Are you a rockstar coaching client?

Are you a rockstar coaching client? Who gets the most out of coaching?

Are you a rockstar coaching client? Who gets the most out of coaching?

Some people bring out the best in us

You might be thinking I’m talking about the coach here, because that’s the coach’s job. But it takes two to tango, and coaching is a dance for two (or more).

I was coaching Steve today, and our interaction made me reflect that Steve is a rockstar coaching client. Steve (his real name, but not his real photo) is by no means the only brilliant coaching client I’ve ever had, but he reminds me of what I want to be like when I’m being coached.

What are the qualities that make me want to be more like Steve?

Openness to feedback

It can be tough to get feedback. In his job as an engineer, Steve expressed that could easily be lured into the mindset of ‘this has always worked for me in the past.’ I’ll have to ask him what drives him to be so open, but I know two things from being coached, and being a coach that make me aware of why being open to feedback helps.

Being coached:

As a singer and dancer, feedback is part of the gig, and it can be tough. I know that when I’ve defended or explained why I was doing something the way I was, I lost the opportunity to learn more. When I started out with being coached, I felt that all feedback was personal. And some of the feedback was personal- and that tended to be the place I learned the most! The longer I was coached, the more I realised I could get out of my coaches if I let myself be guided. I still find it challenging, and nerve wracking, and frustrating to be coached. I also know that the discomfort I feel is part of the evidence that I’m being stretched, and these ‘growing pains’ will result in some new learning.

As a coach:

I learned through post-graduate studies in education, that many people given feedback try to: justify, argue, defend, explain (JADE, educators love an acronym, here’s a related article). And it helped me understand my own behaviour as a student. It also made sense that when my students showed openness, and enthusiasm, that it was so much easier to give them more of the learning I had to offer. Their passion and commitment made me stretch to find other interesting things to engage them even more.

Willingness to fail

Steve sees mistakes as learning experiences. He’s not afraid to lose face by doing something wrong. That means we get to put all of our energy into the next step of creating something even greater than our first draft.

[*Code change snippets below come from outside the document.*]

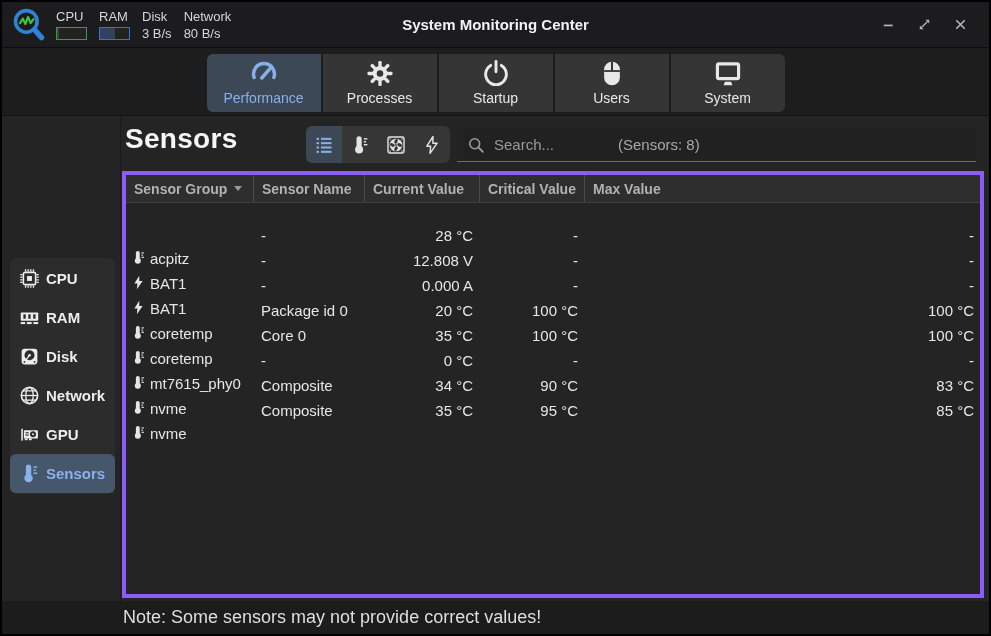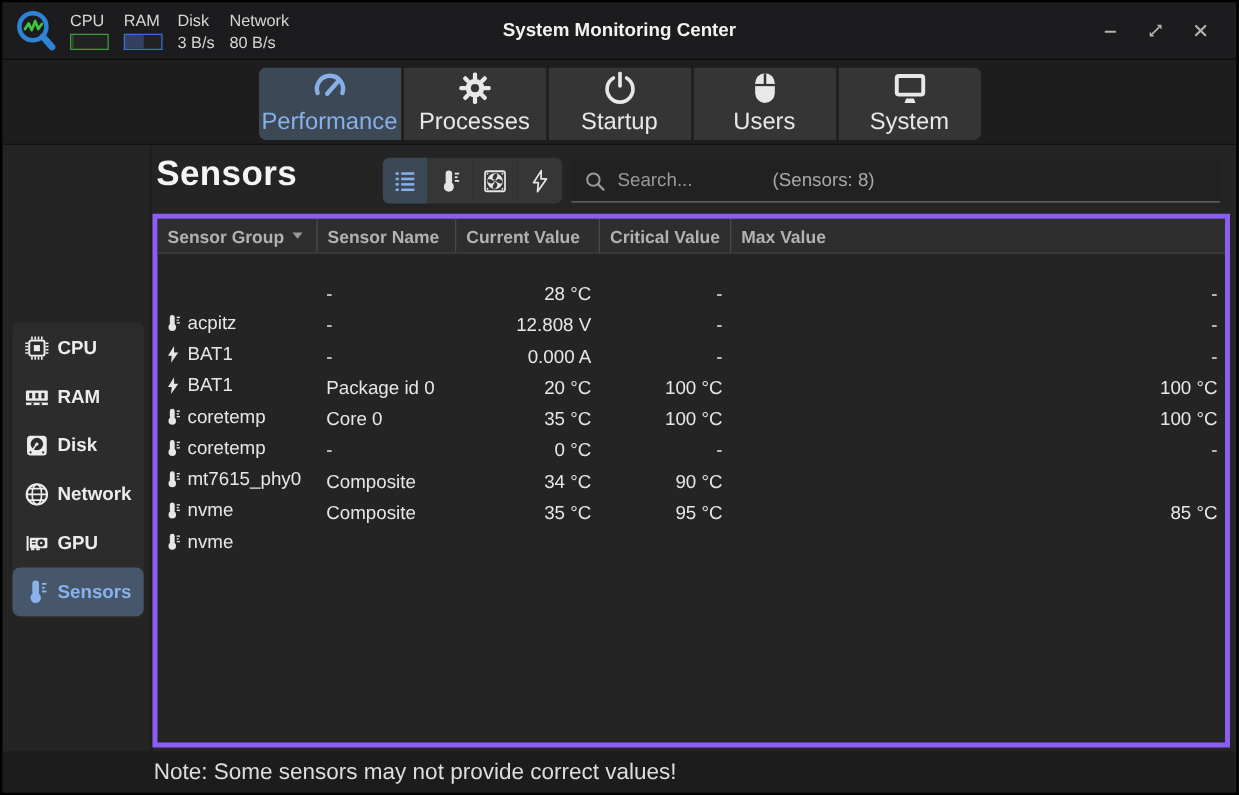--- a/index.html
+++ b/index.html
@@ -36,7 +36,7 @@
         display:flex; flex-direction:column; align-items:center; justify-content:center; gap:3px; }
   .tab .ticon{ height:27px; width:30px; color:#e8e8e8; }
   .tab .ticon svg{ width:100%; height:100%; }
-  .tab .tlabel{ font-size:19px; color:#e8e8e8; }
+  .tab .tlabel{ font-size:14px; color:#e8e8e8; }
   .tab.selected{ background:#3d4856; --hole:#3d4856; }
   .tab.selected .ticon, .tab.selected .tlabel{ color:#88b0e8; }
 

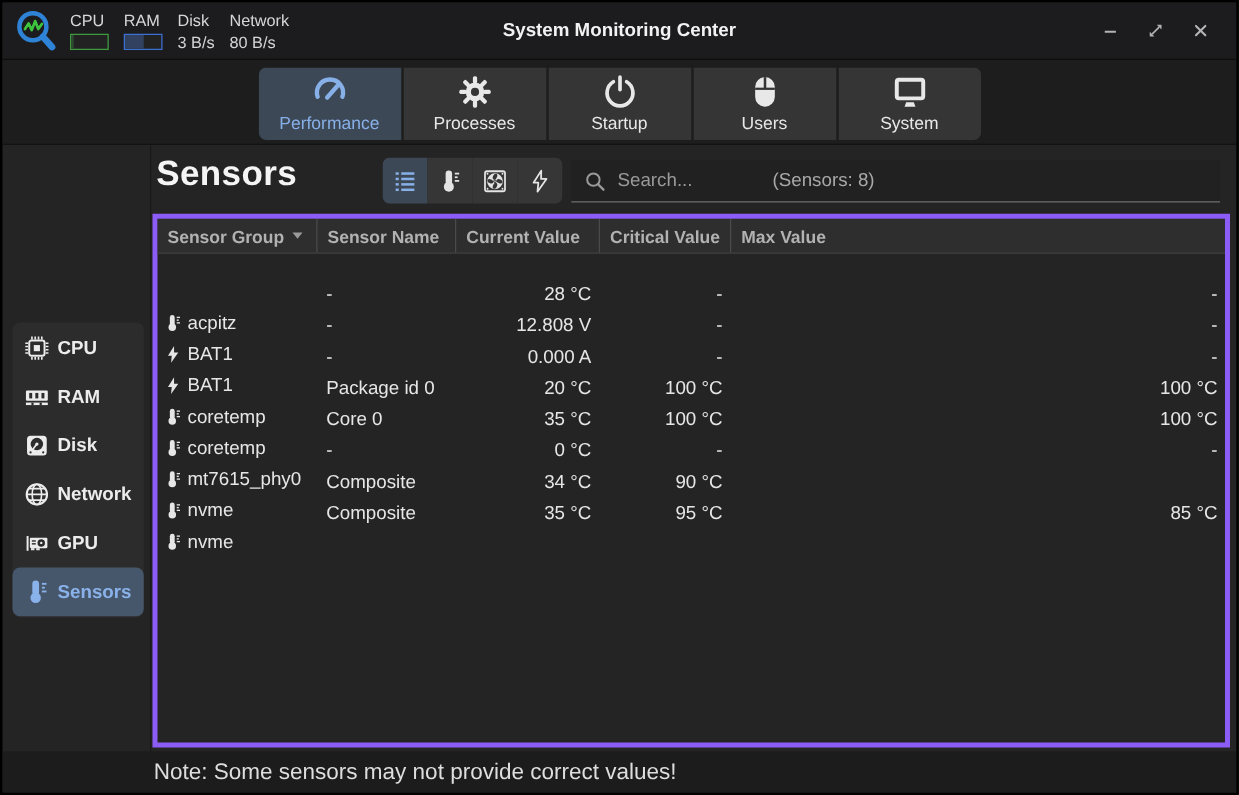--- a/index.html
+++ b/index.html
@@ -82,7 +82,7 @@
                border-top:5px solid #9a9a9a; margin-left:7px; display:inline-block; }
   .t-row{ display:grid; grid-template-columns:127px 111px 115px 105px 1fr; height:25px;
           align-items:center; font-size:15px; color:#e6e6e6; }
-  .c-group{ display:flex; align-items:center; gap:4px; padding-left:5px;margin-top:47px; }
+  .c-group{ display:flex; gap:4px; padding-left:5px;margin-top:47px; }
   .c-group .ricon{ width:15px; height:15px; color:#e6e6e6; flex:0 0 auto; }
   .c-group .ricon svg{ width:100%; height:100%; }
   .c-name{ padding-left:8px; }

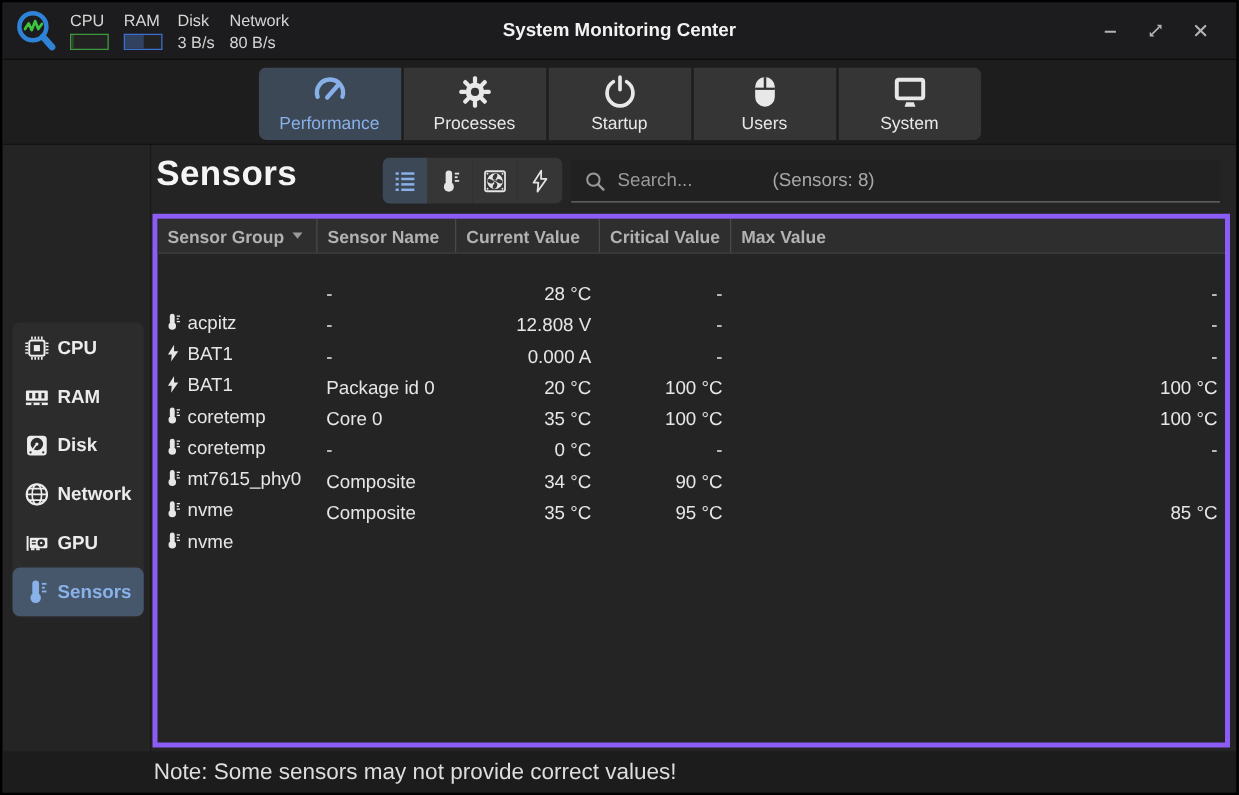--- a/index.html
+++ b/index.html
@@ -503,6 +503,7 @@
           <div class="c-name">Composite</div>
           <div class="c-right">34 °C</div>
           <div class="c-right">90 °C</div>
+          <div class="c-right">83 °C</div>
         </div>
         <div class="t-row">
           <div class="c-group">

Enthusiasm for the process

Enthusiasm is infectious, and positive emotions allow us to be more open to a creative process. With this positive approach, it’s easy to go into what researcher, Barbera Friederickson, calls ‘broaden and build’. Where we are open to new possibilities- our world is larger (including our visual as well as perceptual field). This broaden and build theory shows that in this state, we are more resilient, and better at academic performance.

This also helps us see larger connections, which is evident in coaching Steve when he comments on how something he just learned builds on, and connects with all the other things we have worked on together.

I love coaching someone like Steve, because it inspires me to greater creativity as a coach. Don’t get me wrong, some of my proudest coaching moments have come when someone who appeared very resistant to the entire process told me later that it had changed their life.

But Steve teaches me how I want to be when I’m being coached.

What new approach can you try to be more open to feedback this week?